Forking baazar to add Python 3.x support

Stephen J. Turnbull stephen at xemacs.org
Sat Mar 8 03:42:38 UTC 2014


Mark Grandi writes:

 > Well I didn't mean it that way, what I meant was, since windows users
 > rarely have python installed, and the bzr installer includes it's own
 > version of python, whether we use python 2 or 3 does not matter because
 > on windows we control the exact version of python used by bzr. If we
 > did switch, a version of python would have to be decided upon and that
 > would be used to program plugins against and included with installers,
 > etc.

Sure, and the counter is that because of the accumulation of plugins,
many of which seem to be more or less orphaned because both they and
Bazaar itself are mature programs, just porting the plugins is likely
to be a very large job.  It's not such a big deal within Python 2 or
within Python 3 -- both because the plug-in maintainer can often do
the fixes needed for x.y -> x.(y+1) easily, and because often a third
party can and will do them -- but it's likely to block adoption of
Bazaar/Python3 for many users for quite some time because 2 to 3
involves subtleties that might bite.  That would be unacceptable in a
VCS, so either the maintainer (who presumably knows the plugin code
intimately) needs to budget a fair amount of time, or a 3rd party
needs to do a lot of booking up.

 > However, has anyone read the recent 'drama' I would say on the hg
 > mailing list about python 3? They like bazaar use python 2 at the
 > moment and are having trouble porting to py3 because of the changes to
 > strings, where you can't treat strings as bytes, and they were
 > using .format() to construct certain byte strings, and are lamenting
 > that the new bytes type in py3 does not have a format method.
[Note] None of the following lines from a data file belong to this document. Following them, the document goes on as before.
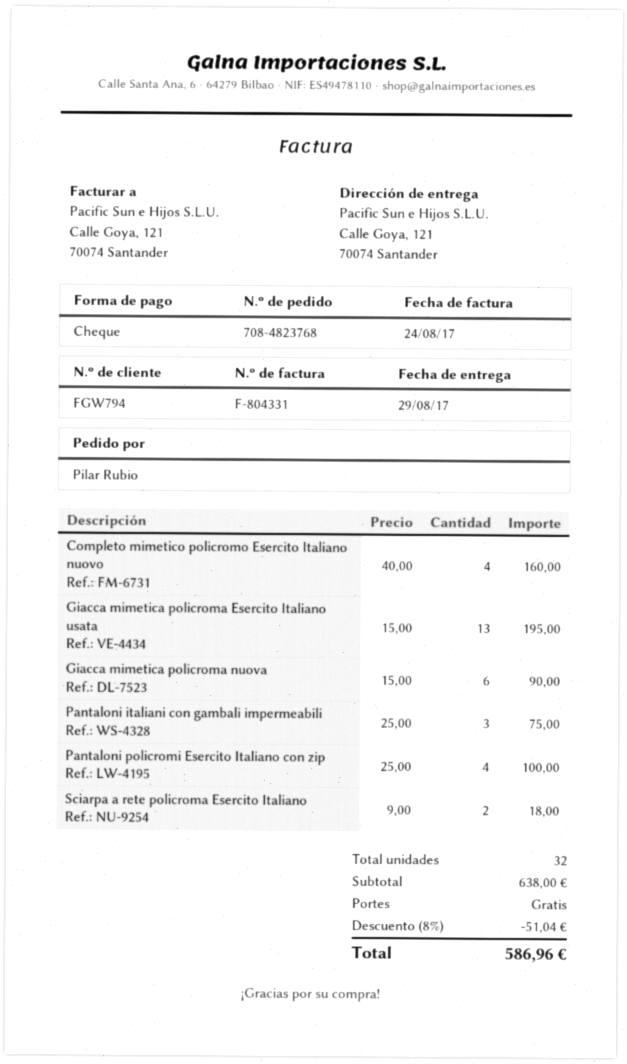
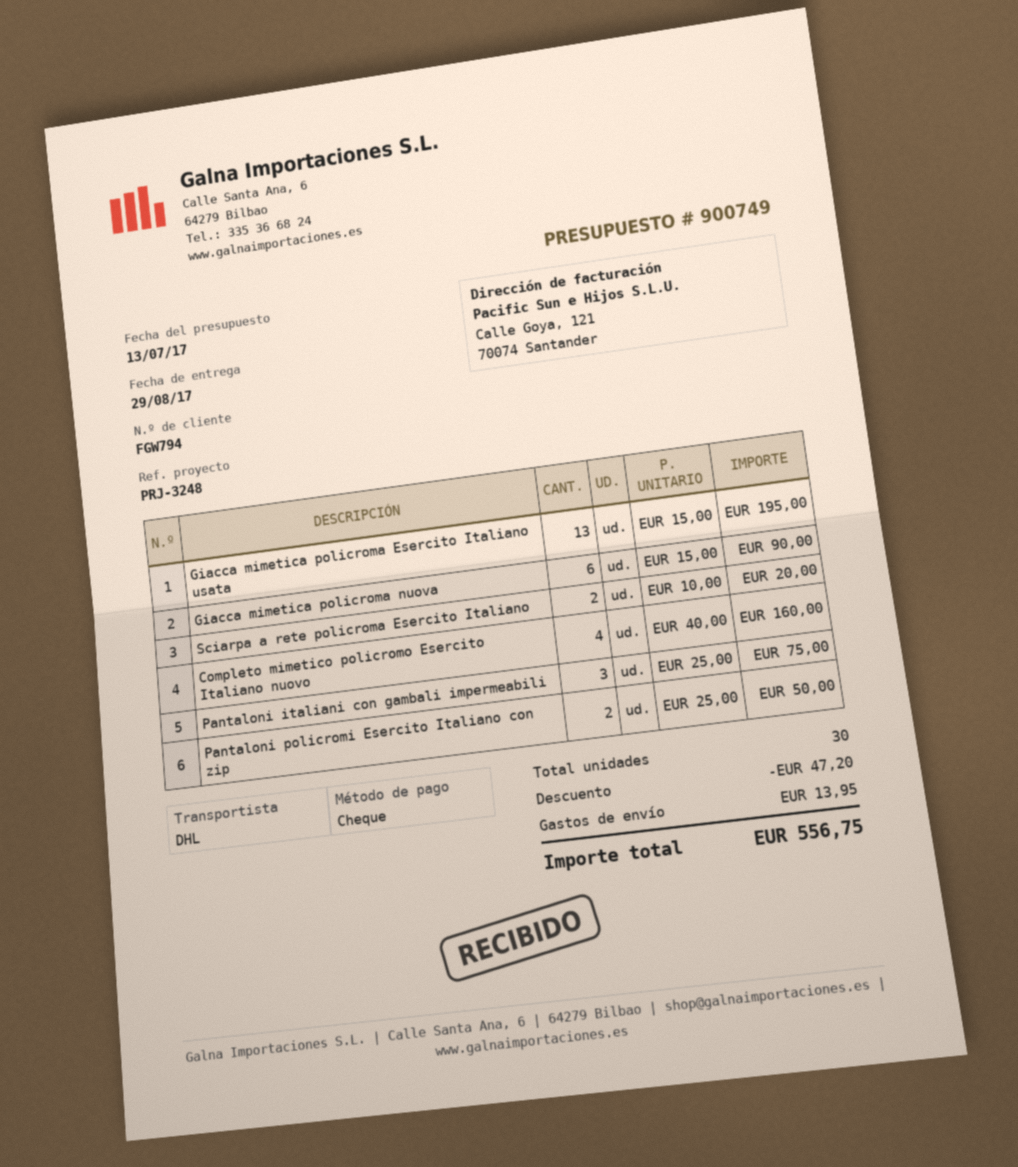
Pantaloni policromi Esercito Italiano con zip: 4 x 25.00 = 100.00 -> 2 x 25.00 = 50.00
Sciarpa a rete policroma Esercito Italiano: 2 x 9.00 = 18.00 -> 2 x 10.00 = 20.00
total quantity: 32 -> 30
discount: 51.04 -> 47.20
shipping: 0.00 -> 13.95
total: 586.96 -> 556.75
People whine about that a lot, but it's not actually that big a deal
to work around.  The blockers for "working around" seem to be two:
(1) The core Python developers are and have long been divided on the
    subject of adding %-formatting or .format to bytes.  It now seems
    like they're actually going to do the former (PEP 461 has been
    accepted in principle as far as I can tell).  When they do, the
    workaround become unnecessary, inefficient, and ugly, so the hg
    developers would have to redo the affected code again.
(2) Extra function calls are ugly and inefficient, and efficiency is
    very important to code implementing wire protocols.  Ugly code is
    also hard to understand and debug, while efficient implementations
    are often tricky algorithms.

 > I personally would be very confused on how format() would work with a
 > bytes type,

There won't be a .format(), most likely.  .format() is very powerful
and highly configurable for generating special features of human-
readable text automatically.  Wire protocols are simpler, have no
Unicode Standard considerations, etc.  So %-formatting was chosen for
PEP 461.  %-formatting becomes polymorphic: bytes % tuple -> bytes,
and str % tuple -> str.  Bytes %-formatting is a tiny bit limited
compared to str (%r is not supported, but you do get %a which serves
the same set of use-cases in a bytes-compatible way), but otherwise
very familiar.

 > but I feel like many python programs, treating strings as bytes as
 > wrong from the start, and they should rewrite the code to use the
 > bytes type in py3.

Well, that's not obvious.  HTML (especially as produced by, say,
Microsoft Outlook MUAs) is clearly a wire protocol.  It's not fit for
pig swill, let alone human consumption.  But it's just as obviously
text, really: all of the protocol is human-readable pseudo-English
encoded in ASCII.  So why not do all your composition in str (ie,
Unicode), and just .encode to UTF-8 or whatever when you squirt it out
on the wire?

The problem is that that's fine for HTML, but people also like to do
things like

"""
Content-Type: %s
Content-Length: %d

%s
""" % ('image/jpeg', len(jpeg_bytes), jpeg_bytes)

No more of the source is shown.